Modification records:
'''

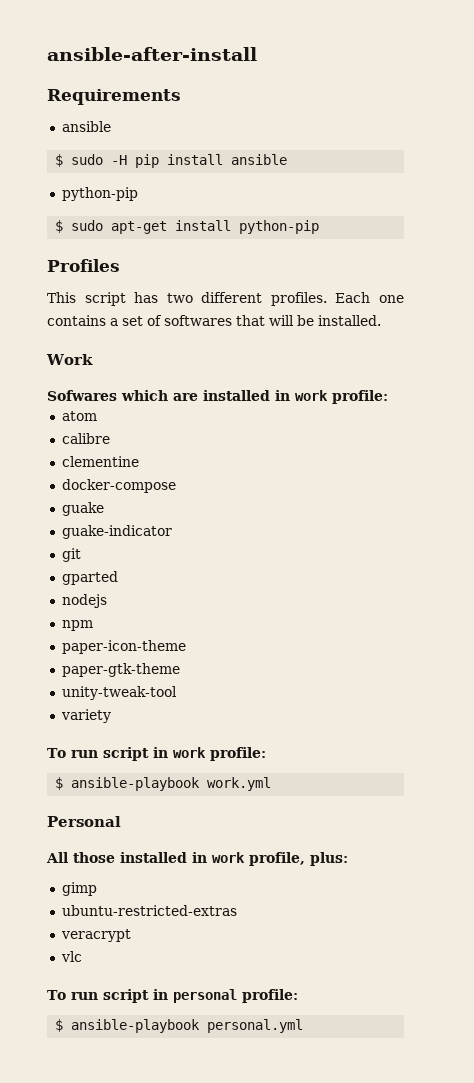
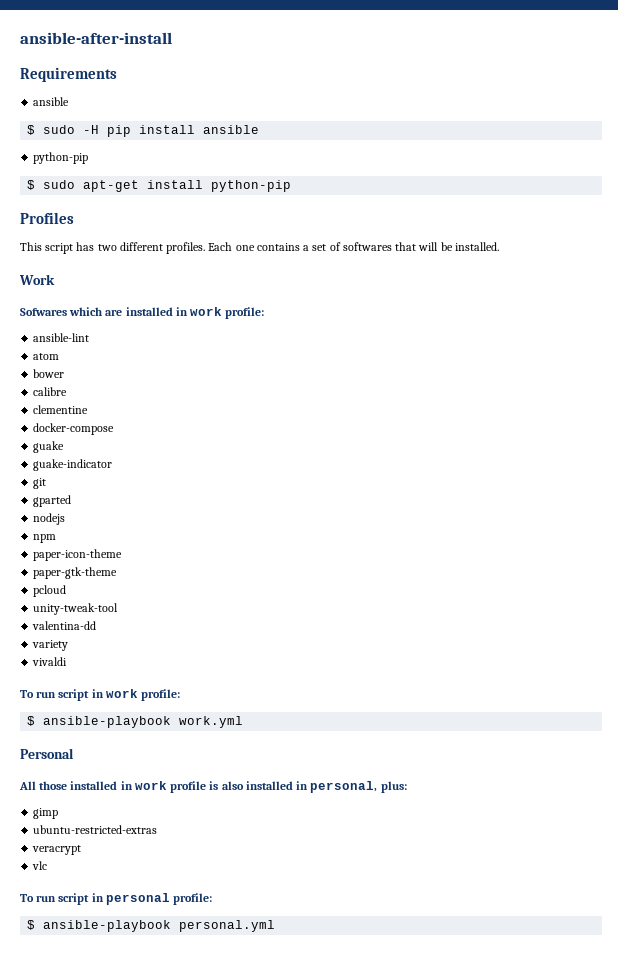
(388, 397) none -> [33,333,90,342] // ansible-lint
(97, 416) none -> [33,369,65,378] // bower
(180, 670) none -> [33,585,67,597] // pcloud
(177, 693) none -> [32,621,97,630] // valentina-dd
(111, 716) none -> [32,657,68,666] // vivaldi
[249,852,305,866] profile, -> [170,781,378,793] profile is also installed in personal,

'''

*DIRECTIONS FOR THIS TASK:*
Starting at the line that contains "(180, 670) none -> [33,585,67,597] // pcloud", restate word for word every line through the last one in the records above. Return nothing else.

*RESPONSE TO THE TASK:*
(180, 670) none -> [33,585,67,597] // pcloud
(177, 693) none -> [32,621,97,630] // valentina-dd
(111, 716) none -> [32,657,68,666] // vivaldi
[249,852,305,866] profile, -> [170,781,378,793] profile is also installed in personal,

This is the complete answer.